KEYWORDS: FRET-based sensors, biochemical organization of cytoplasm, energy status, excluded volume, macromolecular crowding, osmotic stress

ABSTRACT

Escherichia coli adapts to changing environmental osmolality to survive and maintain growth. It has been shown that the diffusion of green fluorescent protein (GFP) in cells adapted to osmotic upshifts is higher than expected from the increase in biopolymer volume fraction. To better understand the physicochemical state of the cytoplasm in adapted cells, we now follow the macromolecular crowding during adaptation with fluorescence resonance energy transfer (FRET)-based sensors. We apply an osmotic upshift and find that after an initial increase, the apparent crowding decreases over the course of hours to arrive at a value lower than that before the osmotic upshift. Crowding relates to cell volume until cell division ensues, after which a transition in the biochemical organization occurs. Analysis of single cells by microfluidics shows that changes in cell volume, elongation, and division are most likely not the cause for the transition in organization. We further show that the decrease in apparent crowding upon adaptation is similar to the apparent crowding in energy-depleted cells. Based on our findings in combination with literature data, we suggest that adapted cells have indeed an altered biochemical organization of the cytoplasm, possibly due to different effective particle size distributions and concomitant nanoscale heterogeneity. This could potentially be a general response to accommodate higher biopolymer fractions yet retaining crowding homeostasis, and it could apply to other species or conditions as well.

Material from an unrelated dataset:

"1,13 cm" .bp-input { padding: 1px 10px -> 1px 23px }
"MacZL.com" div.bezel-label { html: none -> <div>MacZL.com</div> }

IMPORTANCE Bacteria adapt to ever-changing environmental conditions such as osmotic stress and energy limitation. It is not well understood how biomolecules reorganize themselves inside Escherichia coli under these conditions. An altered biochemical organization would affect macromolecular crowding, which could influence reaction rates and diffusion of macromolecules. In cells adapted to osmotic upshift, protein diffusion is indeed faster than expected on the basis of the biopolymer volume fraction. We now probe the effects of macromolecular crowding in cells adapted to osmotic stress or depleted in metabolic energy with a genetically encoded fluorescence-based probe. We find that the effective macromolecular crowding in adapted and energy-depleted cells is lower than in unstressed cells, indicating major alterations in the biochemical organization of the cytoplasm.

INTRODUCTION

The environment induces changes in the internal organization of a cell, for example, during nutrient depletion or osmotic changes. Nutrient depletion halts the diffusion of 100-nm particles (1), while osmotic stress decreases the diffusion of 10-nm proteins (2, 3). Cells adapt to environmental stresses to resume growth, but their internal structure may be changed. For instance, the lateral diffusion coefficient of green fluorescent protein (GFP) in cells adapted to osmotic stress is higher than expected from the biopolymer volume fraction (4). The cytoplasmic structure, or biochemical organization, can influence GFP diffusion in various ways by changing, for example, the microscopic viscosity, the association of proteins with (non)specific binding partners, the presence of barriers such as membrane invaginations, or sieving effects by, for example, the nucleoid or transertions (2, 46). Thus, the change in diffusion indicates that the biochemical organization has undergone a change, but the nature of this transition is not well understood.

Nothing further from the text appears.